### Exercise aim
Below is a set of records, and all of them should be retyped exactly, minus the pictures.

### Exercise materials
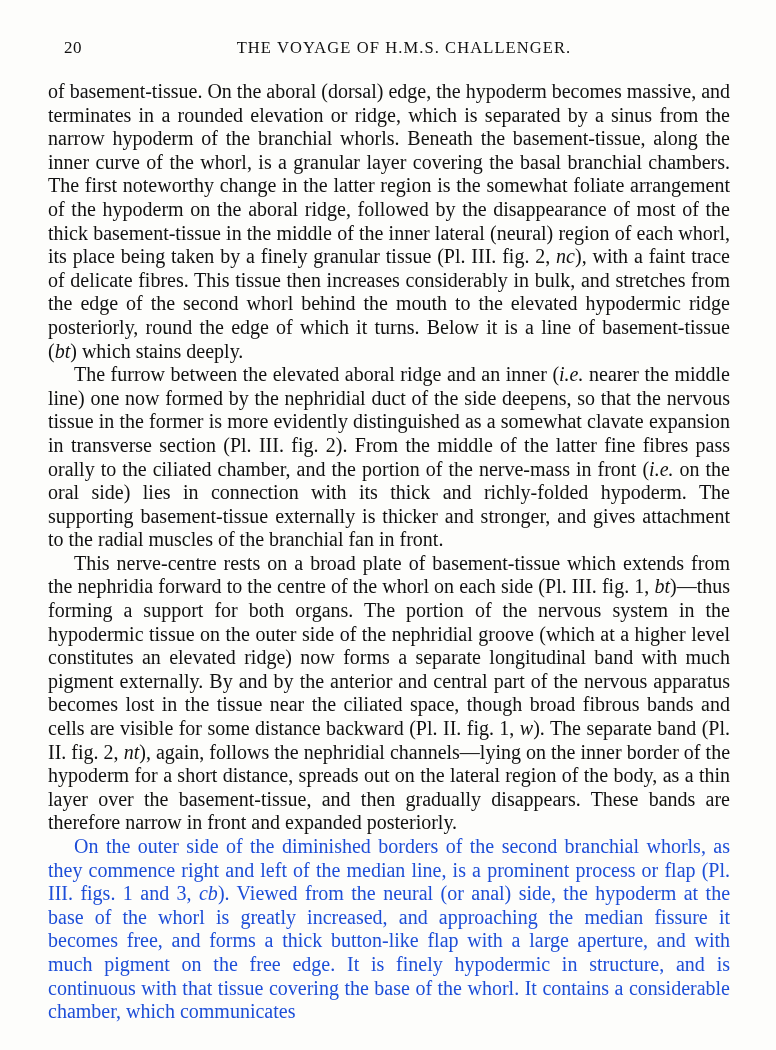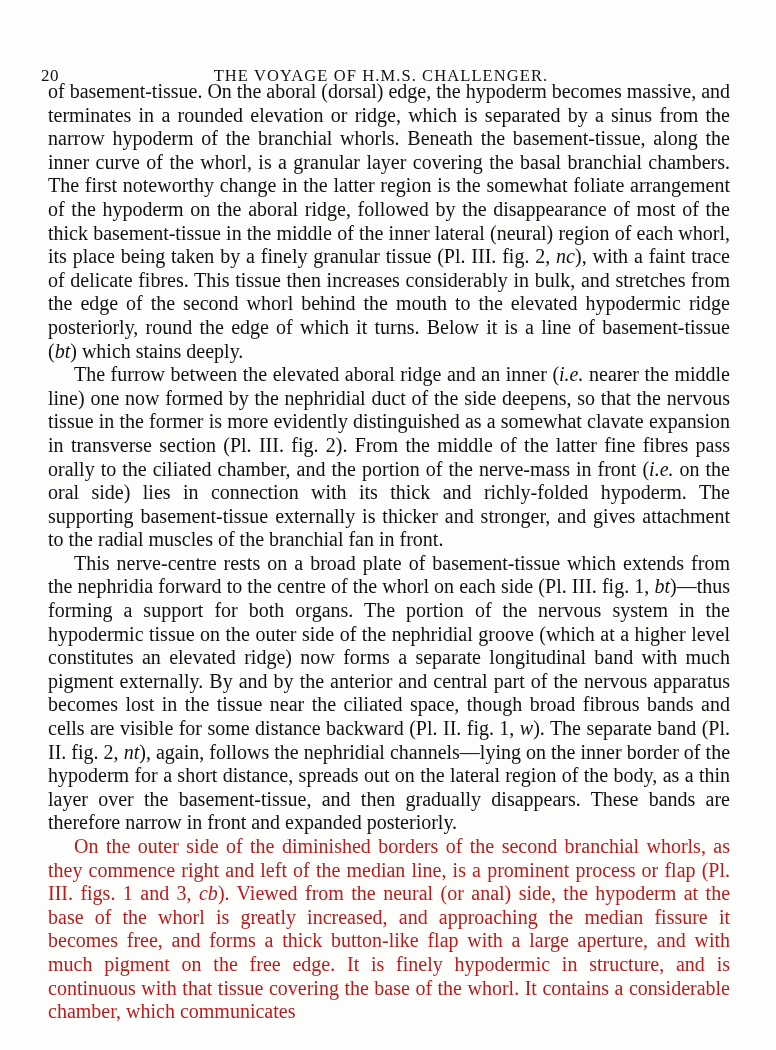--- a/index.html
+++ b/index.html
@@ -24,11 +24,10 @@
   }
   .header {
     position: absolute;
-    left: 41px;
+    left: 64px;
     top: 38px;
     width: 680px;
     height: 24px;
-    margin-top: 28px;
   }
   .folio {
     position: absolute;

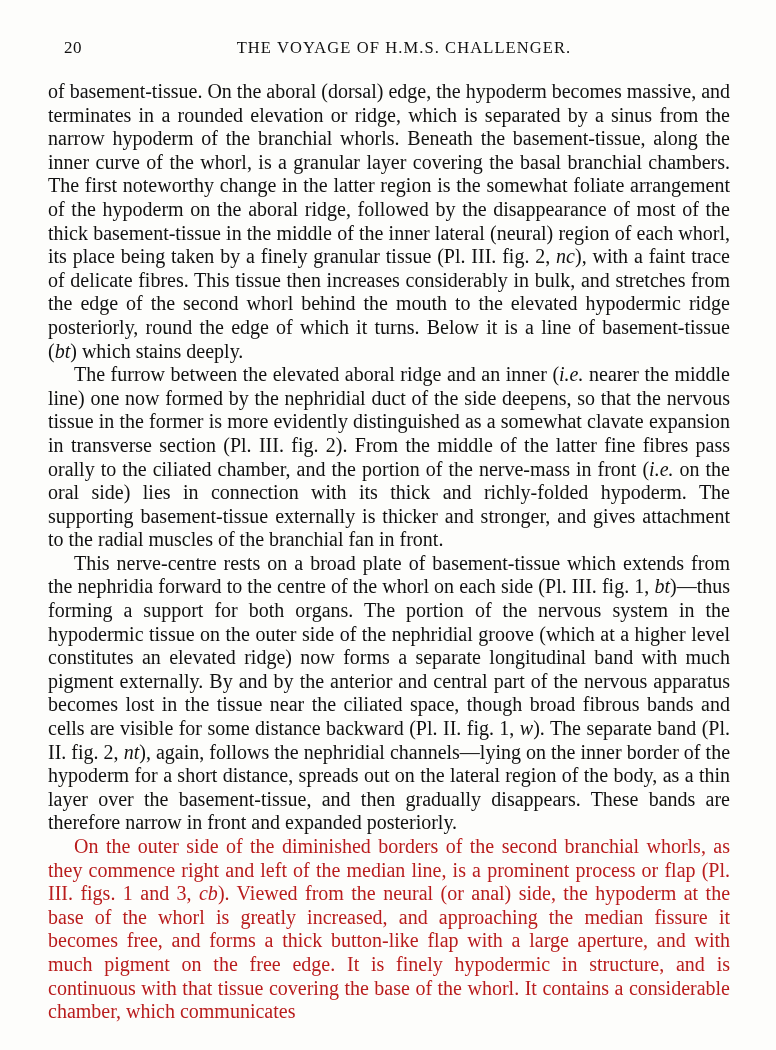--- a/index.html
+++ b/index.html
@@ -70,7 +70,7 @@
   .it { font-style: italic; }
   
   .inked {
-    color: #b91c1c;
+    color: #1d4ed8;
   }
 </style>
 </head>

### Output
--- a/index.html
+++ b/index.html
@@ -24,11 +24,10 @@
   }
   .header {
     position: absolute;
-    left: 41px;
+    left: 64px;
     top: 38px;
     width: 680px;
     height: 24px;
-    margin-top: 28px;
   }
   .folio {
     position: absolute;

--- a/index.html
+++ b/index.html
@@ -70,7 +70,7 @@
   .it { font-style: italic; }
   
   .inked {
-    color: #b91c1c;
+    color: #1d4ed8;
   }
 </style>
 </head>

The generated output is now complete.